→ Requirement
Print word for word the first line of the records below and every following line through the one containing "order number: MF-19727 -> MF-19772"; print nothing else.

====== Excerpted data

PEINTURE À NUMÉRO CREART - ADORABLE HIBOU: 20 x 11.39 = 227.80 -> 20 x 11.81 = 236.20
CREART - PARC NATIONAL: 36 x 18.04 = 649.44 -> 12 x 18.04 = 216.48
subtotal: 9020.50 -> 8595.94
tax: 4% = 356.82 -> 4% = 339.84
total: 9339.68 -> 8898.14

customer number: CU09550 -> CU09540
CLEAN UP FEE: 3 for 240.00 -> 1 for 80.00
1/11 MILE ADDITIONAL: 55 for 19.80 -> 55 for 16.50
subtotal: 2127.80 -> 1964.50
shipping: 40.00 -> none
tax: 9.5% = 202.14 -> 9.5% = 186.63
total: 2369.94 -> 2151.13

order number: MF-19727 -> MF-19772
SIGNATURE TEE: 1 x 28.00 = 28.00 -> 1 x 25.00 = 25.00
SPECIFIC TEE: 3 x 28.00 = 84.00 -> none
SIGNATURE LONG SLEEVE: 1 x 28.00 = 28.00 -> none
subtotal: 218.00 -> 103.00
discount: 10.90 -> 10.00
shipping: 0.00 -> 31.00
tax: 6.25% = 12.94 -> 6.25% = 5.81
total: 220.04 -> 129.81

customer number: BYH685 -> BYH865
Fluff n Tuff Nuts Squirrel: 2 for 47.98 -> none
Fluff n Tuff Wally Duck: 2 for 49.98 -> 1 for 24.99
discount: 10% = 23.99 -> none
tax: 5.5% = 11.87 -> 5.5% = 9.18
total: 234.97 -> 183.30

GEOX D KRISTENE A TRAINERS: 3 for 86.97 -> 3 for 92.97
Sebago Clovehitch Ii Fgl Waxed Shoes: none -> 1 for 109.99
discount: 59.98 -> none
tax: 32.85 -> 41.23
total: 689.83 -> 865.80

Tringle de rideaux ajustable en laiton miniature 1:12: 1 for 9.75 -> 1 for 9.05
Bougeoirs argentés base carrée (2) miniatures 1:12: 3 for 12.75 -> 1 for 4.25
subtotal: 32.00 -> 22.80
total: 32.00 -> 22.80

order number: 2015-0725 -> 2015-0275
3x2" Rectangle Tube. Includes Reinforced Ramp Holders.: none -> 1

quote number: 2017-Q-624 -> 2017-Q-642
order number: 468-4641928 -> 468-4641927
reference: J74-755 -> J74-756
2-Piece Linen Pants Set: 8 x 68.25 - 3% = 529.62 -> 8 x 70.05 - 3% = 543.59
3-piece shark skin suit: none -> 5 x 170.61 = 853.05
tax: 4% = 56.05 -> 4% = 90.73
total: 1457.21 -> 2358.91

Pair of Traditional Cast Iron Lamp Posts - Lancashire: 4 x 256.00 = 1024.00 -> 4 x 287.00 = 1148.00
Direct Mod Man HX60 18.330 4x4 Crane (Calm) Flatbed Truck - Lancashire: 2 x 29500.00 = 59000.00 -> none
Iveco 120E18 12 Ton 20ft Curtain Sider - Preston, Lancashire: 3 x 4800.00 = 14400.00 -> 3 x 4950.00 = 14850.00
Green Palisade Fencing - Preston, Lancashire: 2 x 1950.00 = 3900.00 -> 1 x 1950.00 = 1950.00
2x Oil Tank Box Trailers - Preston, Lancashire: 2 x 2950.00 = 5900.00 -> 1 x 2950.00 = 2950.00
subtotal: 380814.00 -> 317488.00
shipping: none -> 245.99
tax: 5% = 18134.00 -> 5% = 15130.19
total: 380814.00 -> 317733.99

============

→ Response for this exercise
PEINTURE À NUMÉRO CREART - ADORABLE HIBOU: 20 x 11.39 = 227.80 -> 20 x 11.81 = 236.20
CREART - PARC NATIONAL: 36 x 18.04 = 649.44 -> 12 x 18.04 = 216.48
subtotal: 9020.50 -> 8595.94
tax: 4% = 356.82 -> 4% = 339.84
total: 9339.68 -> 8898.14

customer number: CU09550 -> CU09540
CLEAN UP FEE: 3 for 240.00 -> 1 for 80.00
1/11 MILE ADDITIONAL: 55 for 19.80 -> 55 for 16.50
subtotal: 2127.80 -> 1964.50
shipping: 40.00 -> none
tax: 9.5% = 202.14 -> 9.5% = 186.63
total: 2369.94 -> 2151.13

order number: MF-19727 -> MF-19772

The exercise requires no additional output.